If you prefer a cloud-based solution, Weaviate Cloud Service (WCS) offers a scalable, managed environment. Learn how to set up a cloud cluster and get the API keys by following the Weaviate Cluster Setup Guide.

🐳 Docker Deployment Another robust local alternative is deploying Weaviate using Docker. For more details, consult the Weaviate Docker Guide.

WEAVIATE_URL_VERBA=URL-TO-YOUR-WEAVIATE-CLUSTER

WEAVIATE_API_KEY_VERBA=API-KEY-OF-YOUR-WEAVIATE-CLUSTER

OpenAI

Verba supports OpenAI Models such as Ada, GPT3, and GPT4. To use them, you need to specify the OPENAI_API_KEY environment variable. You can get it from OpenAI

OPENAI_API_KEY=YOUR-OPENAI-KEY

You can also add a OPENAI_BASE_URL to use proxies such as LiteLLM (https://github.com/BerriAI/litellm)

OPENAI_BASE_URL=YOUR-OPENAI_BASE_URL

Azure OpenAI

To use Azure OpenAI, you need to set

The API type:

OPENAI_API_TYPE="azure"

The key and the endpoint:

OPENAI_API_KEY=<YOUR_KEY>
OPENAI_BASE_URL=http://XXX.openai.azure.com

Azure OpenAI ressource name, which is XXX if your endpoint is XXX.openai.azure.com

AZURE_OPENAI_RESOURCE_NAME=<YOUR_AZURE_RESOURCE_NAME>

You need to set the models, for the embeddings and for the query.

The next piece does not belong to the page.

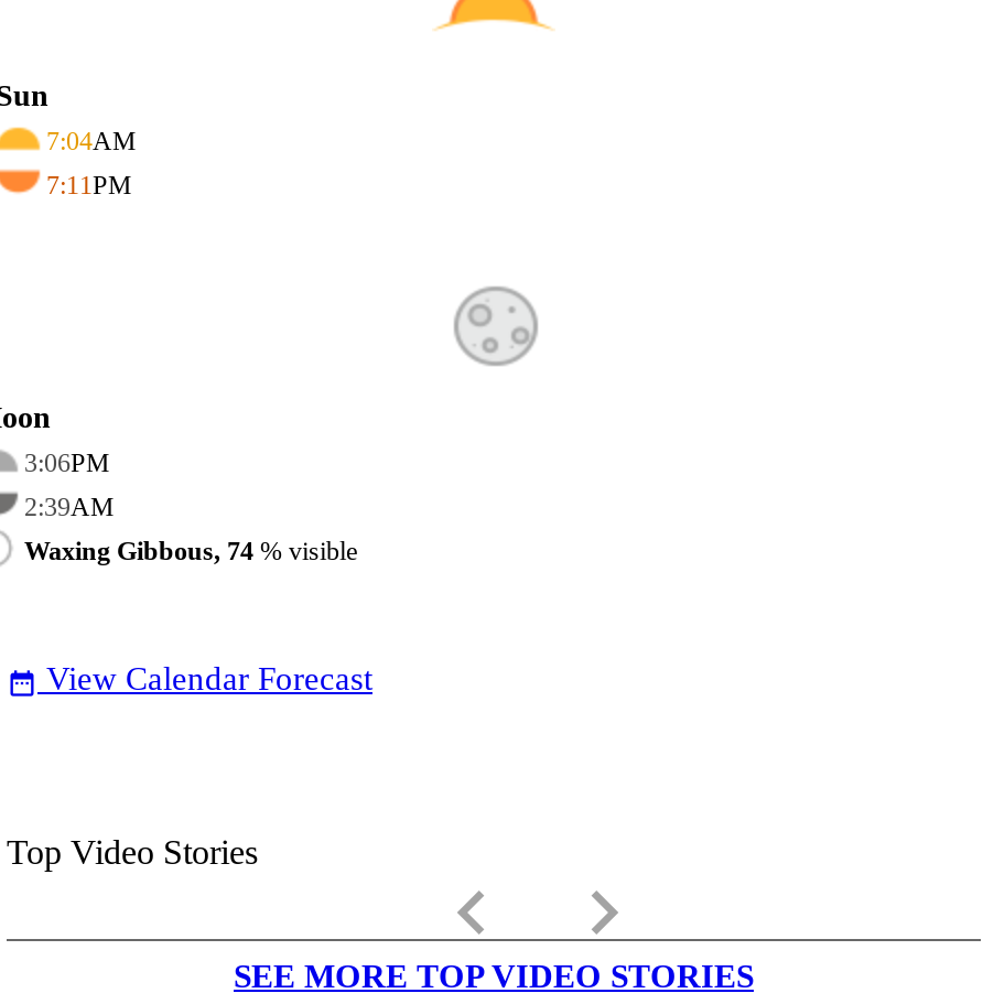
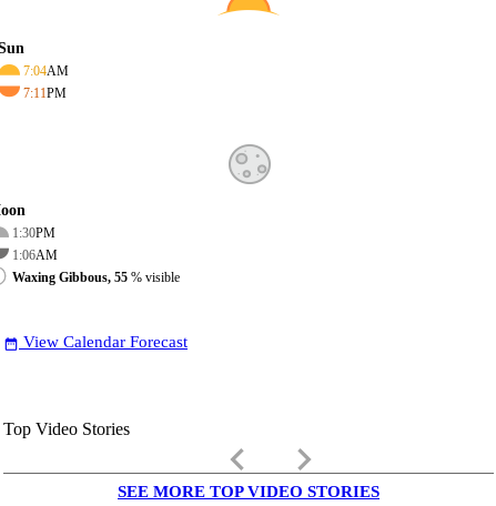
[24,447,110,478] 3:06PM -> [12,225,55,241] 1:30PM
[24,491,115,522] 2:39AM -> [12,247,58,263] 1:06AM
[24,535,357,566] Waxing Gibbous, 74% visible -> [12,270,180,285] Waxing Gibbous, 55% visible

AZURE_OPENAI_EMBEDDING_MODEL="text-embedding-ada-002"
OPENAI_MODEL="gpt-4"

Finally, as Azure is using per-minute quota, you might need to add a waiting time between each chunk upload. For example, if you have a limit of 240k tokens per minute, if your chunks are 400 tokens max, then 100ms between queries should be fine. If you get error 429 from weaviate, then increase this value.

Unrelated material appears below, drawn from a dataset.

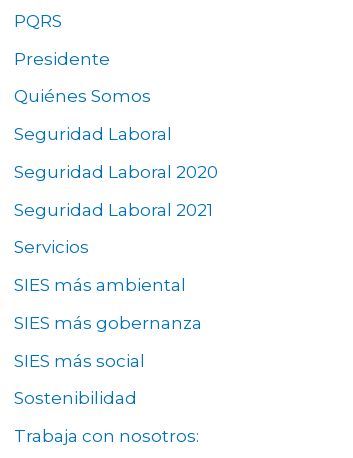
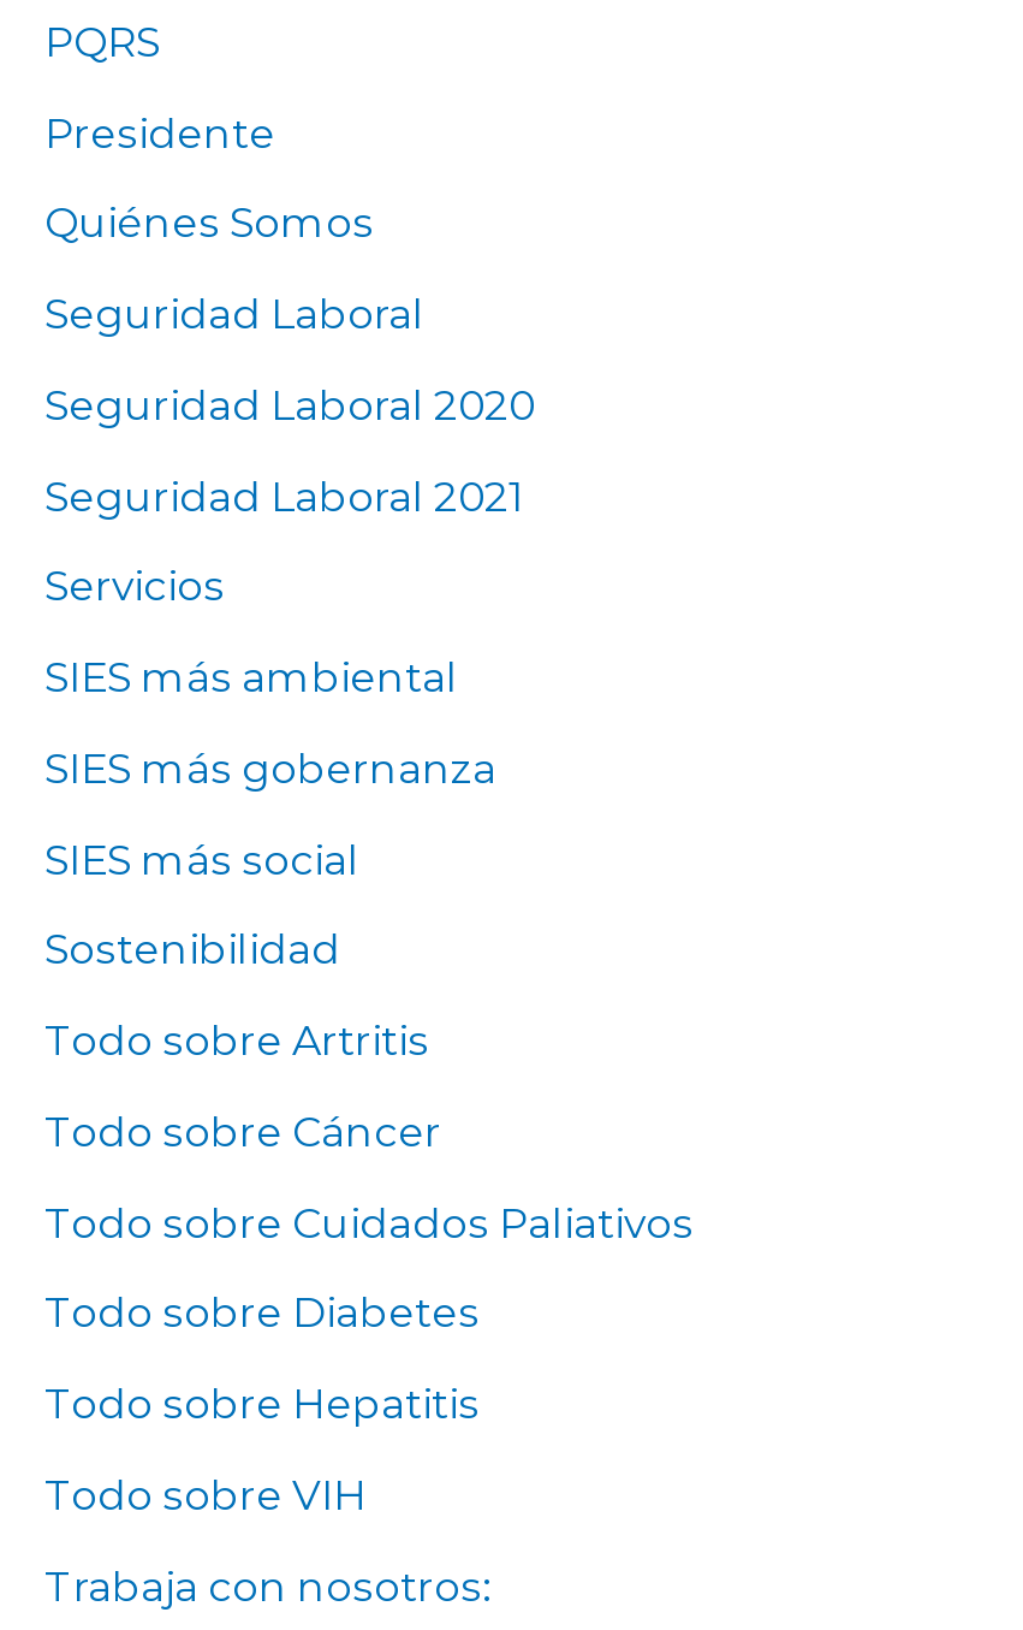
none -> [44,1017,694,1519] Todo sobre Artritis | Todo sobre Cáncer | Todo sobre Cuidados Paliativos | Todo sobre Diabetes | Todo sobre Hepatitis | Todo sobre VIH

WAIT_TIME_BETWEEN_INGESTION_QUERIES_MS="100"

Cohere

Verba supports Cohere Models, to use them, you need to specify the COHERE_API_KEY environment variable. You can get it from Cohere

COHERE_API_KEY=YOUR-COHERE-KEY

HuggingFace

Verba supports HuggingFace models, such as SentenceTransformers and Llama2. To use them you need the HF_TOKEN environment variable. You can get it from HuggingFace

HF_TOKEN=YOUR-HUGGINGFACE-TOKEN

Llama2

To use the Llama2 model from Meta, you first need to request access to it. Read more about accessing the Llama model here. To enable the LLama2 model for Verba use:

LLAMA2-7B-CHAT-HF=True

Unstructured

Verba supports importing documents through Unstructured (e.g .pdf). To use them you need the UNSTRUCTURED_API_KEY environment variable. You can get it from Unstructured

UNSTRUCTURED_API_KEY=YOUR-UNSTRUCTURED-KEY
UNSTRUCTURED_API_URL=YOUR-SELF-HOSTED-INSTANCE # If you are self hosting, in the form of `http://localhost:8000/general/v0/general`

Github

If you want to use the Github Reader, you need the GITHUB_TOKEN environment variable. You can get it from GitHub

GITHUB_TOKEN=YOUR-GITHUB-TOKEN

Confluence

If you want to use the ConfluenceReaders, you need the follwoing keys:

CONFLUENCE_API_KEY=XXXX
[email protected]
CONFLUENCE_URL=https://leanovate.atlassian.net

Status Page

Once configured, you can monitor your Verba installation's health and status via the 'Status Verba' page. This dashboard provides insights into your deployment type, libraries, environment settings, Weaviate schema counts, and more. It's also your go-to for maintenance tasks like resetting Verba, clearing the cache, or managing auto-complete suggestions.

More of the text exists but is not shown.